What the exercise asks
From the entries below, extract every line that includes the word "color".

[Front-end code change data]
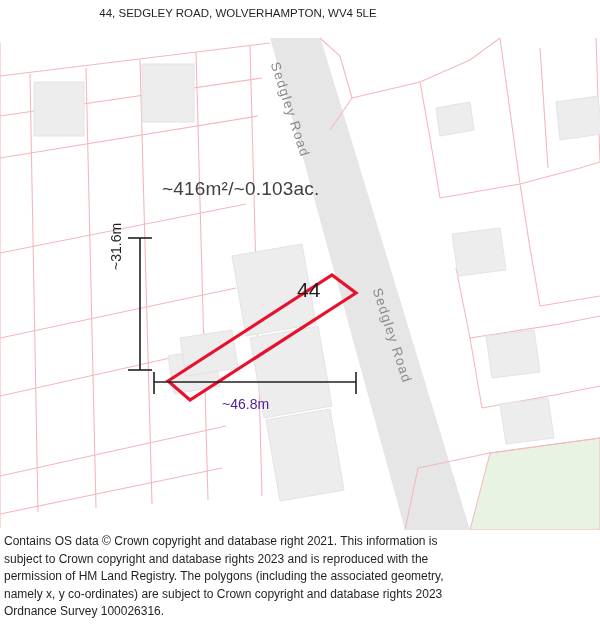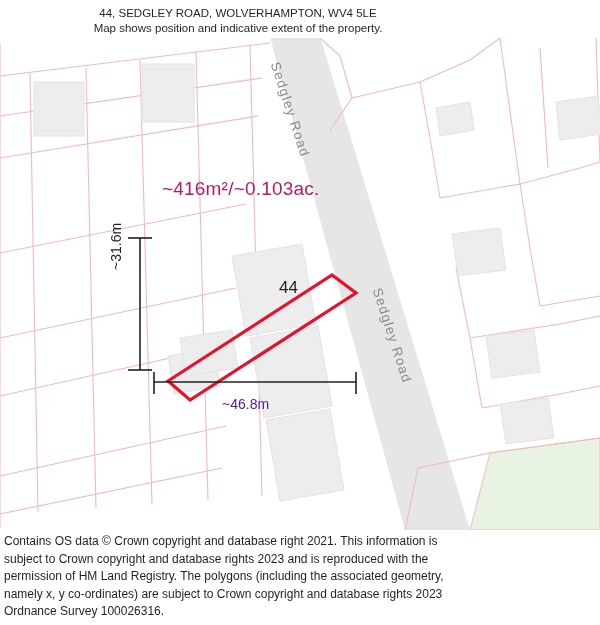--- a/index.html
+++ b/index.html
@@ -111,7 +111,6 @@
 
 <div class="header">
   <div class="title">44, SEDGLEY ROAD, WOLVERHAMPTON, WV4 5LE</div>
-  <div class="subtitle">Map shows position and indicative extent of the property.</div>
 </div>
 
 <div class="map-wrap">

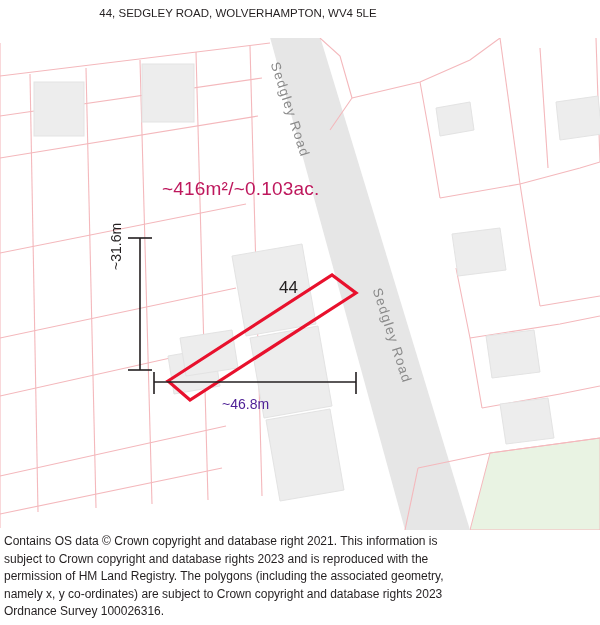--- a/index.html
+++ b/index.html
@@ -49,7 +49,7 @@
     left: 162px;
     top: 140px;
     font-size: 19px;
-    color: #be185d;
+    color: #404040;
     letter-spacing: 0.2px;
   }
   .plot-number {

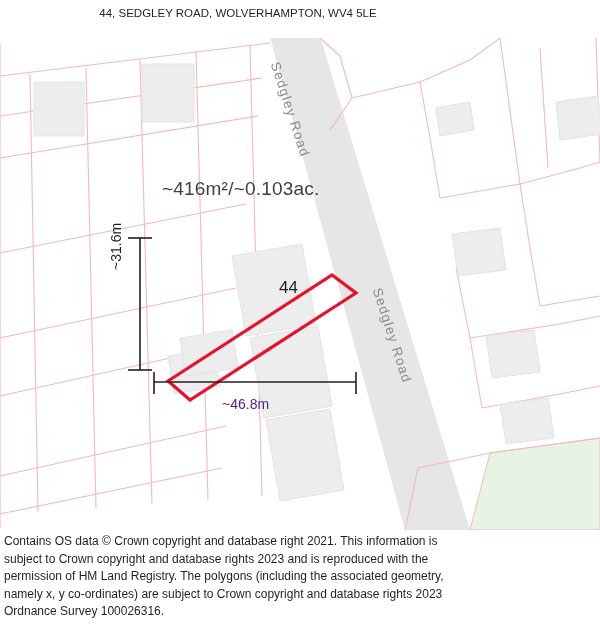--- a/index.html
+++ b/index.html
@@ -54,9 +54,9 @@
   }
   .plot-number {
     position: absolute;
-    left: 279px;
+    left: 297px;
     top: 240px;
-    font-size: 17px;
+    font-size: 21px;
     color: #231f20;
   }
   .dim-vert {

Reply to the task
-    color: #be185d;
+    color: #404040;
     color: #231f20;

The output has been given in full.